A Bishop’s Plea

While Countdown to the Kingdom’s focus remains on Heaven’s Messages, prophecy is not only those messages received in more extraordinary forms but is also the exercise of the prophetic gift inherent in all the baptized who share in Christ’s “priestly, prophetic, and royal office”(Catechism of the Catholic Church, n. 871). Here is such a word from one of the successors of the Apostles, Bishop Marc Aillet of the Diocese of Bayonne, France, who reminds the faithful that as Christians, our “health” and that of our neighbour’s, is not restricted to merely the physical plane but must include our emotional and spiritual wellbeing as well…


Editorial by Bishop Marc Aillet for the diocesan magazine Notre Eglise (“Our Church”), December 2020:

We are living through an unparalleled situation which continues to preoccupy us. We are undoubtedly going through a health crisis that is without precedent, not so much in terms of the scale of the epidemic as in its management and its impact on people’s lives. Fear, which has taken hold of many, is maintained by the anxiety-inducing and alarmist discourse of the public authorities, constantly relayed by most of the principal media. The result is that it is increasingly difficult to reflect; there is an evident lack of perspective in relation to events, an almost generalized consent on the part of citizens to the loss of freedoms which are nonetheless fundamental. Within the Church, we can see some unexpected reactions: those who once denounced the authoritarianism of the Hierarchy and systematically challenged its Magisterium, in particular in the area of morals, today submit to the State without batting an eyelid, seeming to lose all critical sense, and they set themselves up as moralists, blaming and categorically denouncing those who dare to ask questions about the official doxa or who defend fundamental freedoms. Fear is not a good counsellor: it leads to ill-advised attitudes, it sets people against one another, it generates a climate of tension and even violence. We may well be on the verge of an explosion!

See, judge, act: these three well-known steps of the Action Catholique (Catholic Action) movement, presented by Pope Saint John XXIII in his encyclical Mater et Magistra as characterizing the Church’s social thought, may well shed light on the crisis that we are experiencing.

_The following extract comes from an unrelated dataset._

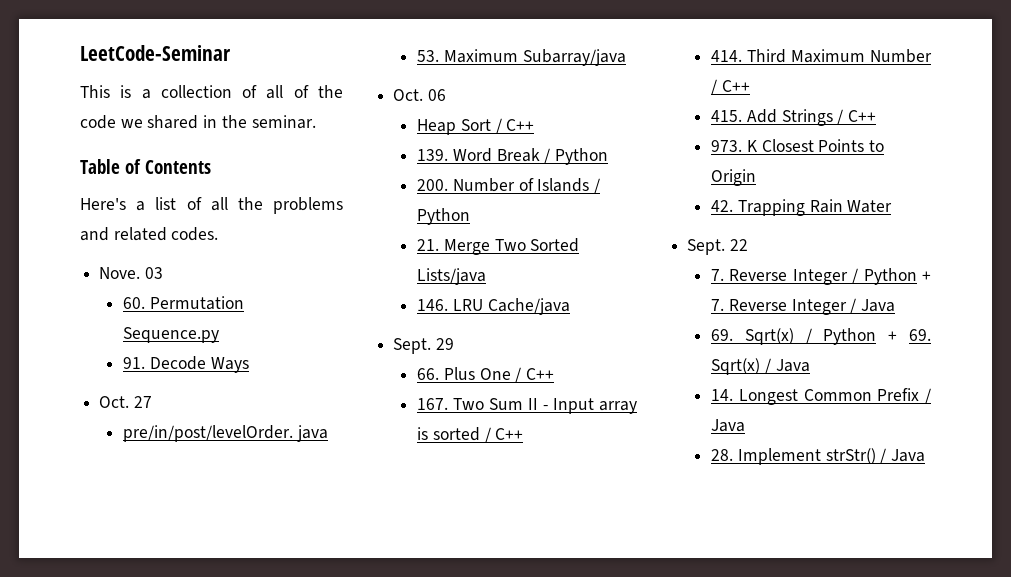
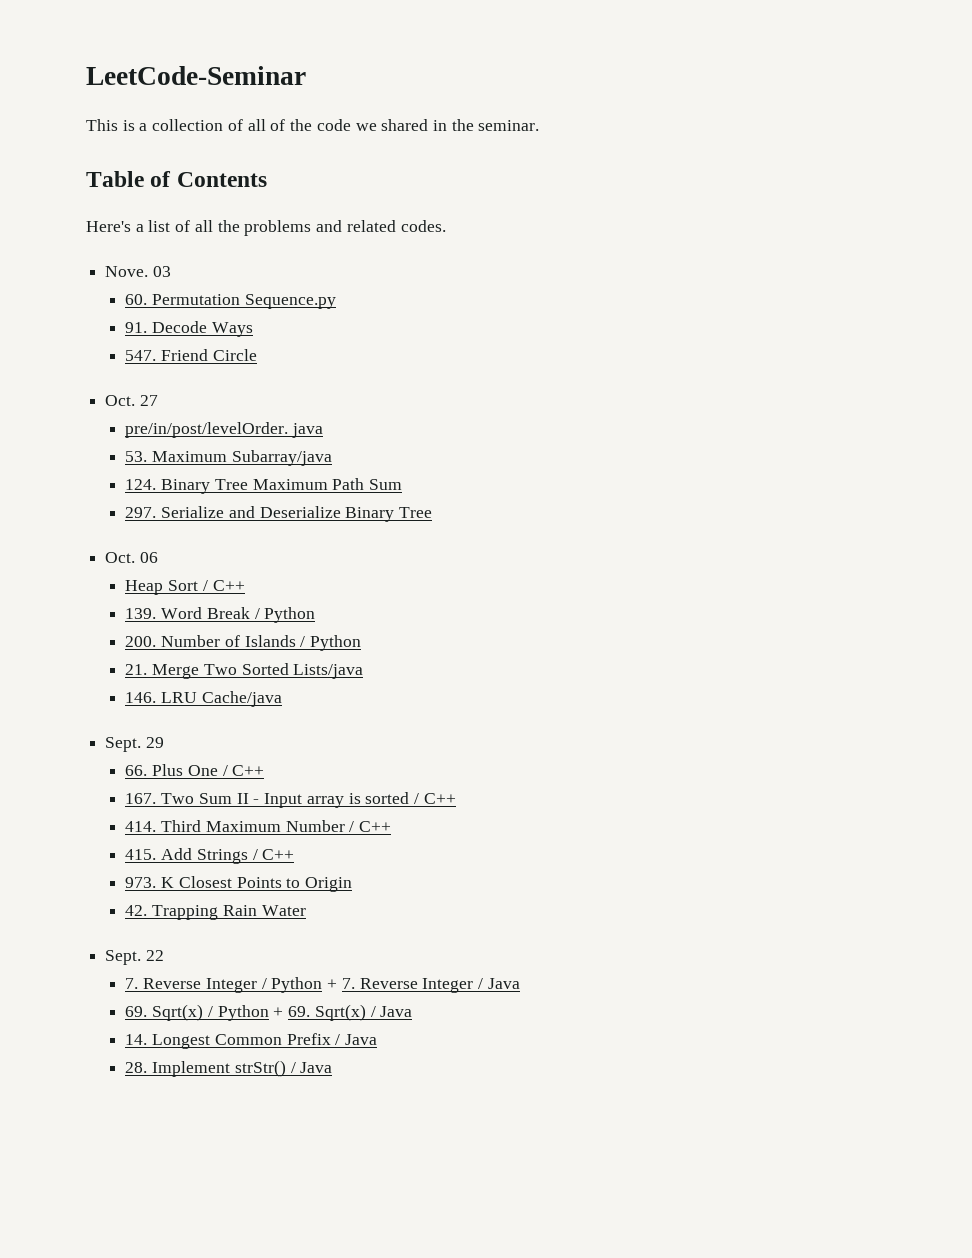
(249, 365) none -> [125,349,257,361] // 547. Friend Circle
(626, 57) none -> [125,478,403,494] [125,506,433,522] // 124. Binary Tree Maximum Path Sum // 297. Serialize and Deserialize Binary Tree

To see, meaning to open one’s eyes to the overall reality and to stop narrowing the focus to the epidemic alone. There is certainly the Covid-19 epidemic which admittedly brought about dramatic situations and a certain exhaustion of healthcare personnel, especially during the “first wave”. But with hindsight, how are we not to relativize its seriousness in relation to other causes of distress that too often are overlooked? First of all there are the numbers, which are presented as revealing the unprecedented gravity of the situation: following the daily count of deaths during the “first wave”, we now have the daily announcement of so-called “positive cases”, without our being able to distinguish between those who are sick and those who are not. Should we not be making comparisons with other equally serious and deadly pathologies, which we do not discuss and whose treatment has been postponed due to Covid-19, sometimes causing fatal deterioration? In 2018 there were 157000 deaths in France due to cancer! It took a long time to talk about the inhuman treatment that was imposed in care homes on the elderly, who were shut in, sometimes locked in their rooms, with family visits being prohibited. There are many testimonies concerning the psychological disturbance and even the premature death of our elders. Little is said about the significant increase in depression among individuals who were unprepared. Psychiatric hospitals are overloaded here and there, pyschologists’ waiting-rooms are crowded, a sign that French mental health is worsening – a cause for concern, as the Health Minister has just publicly acknowledged. There have been denunciations of the risk of “social euthanasia”, given estimations that 4 million of our fellow citizens find themselves in situations of extreme loneliness, not to mention the additional million in France who, since the first confinement, have fallen below the poverty threshold. And what about small businesses, the suffocation of small traders who will be forced to file for bankruptcy? We already have suicides among them. And bars and restaurants, which had nonetheless agreed to drastic health protocols. And the ban on religious services, even with reasonable sanitary measures, relegated to the category of “non-essential” activities: this is unheard of in France, except in Paris under the Commune!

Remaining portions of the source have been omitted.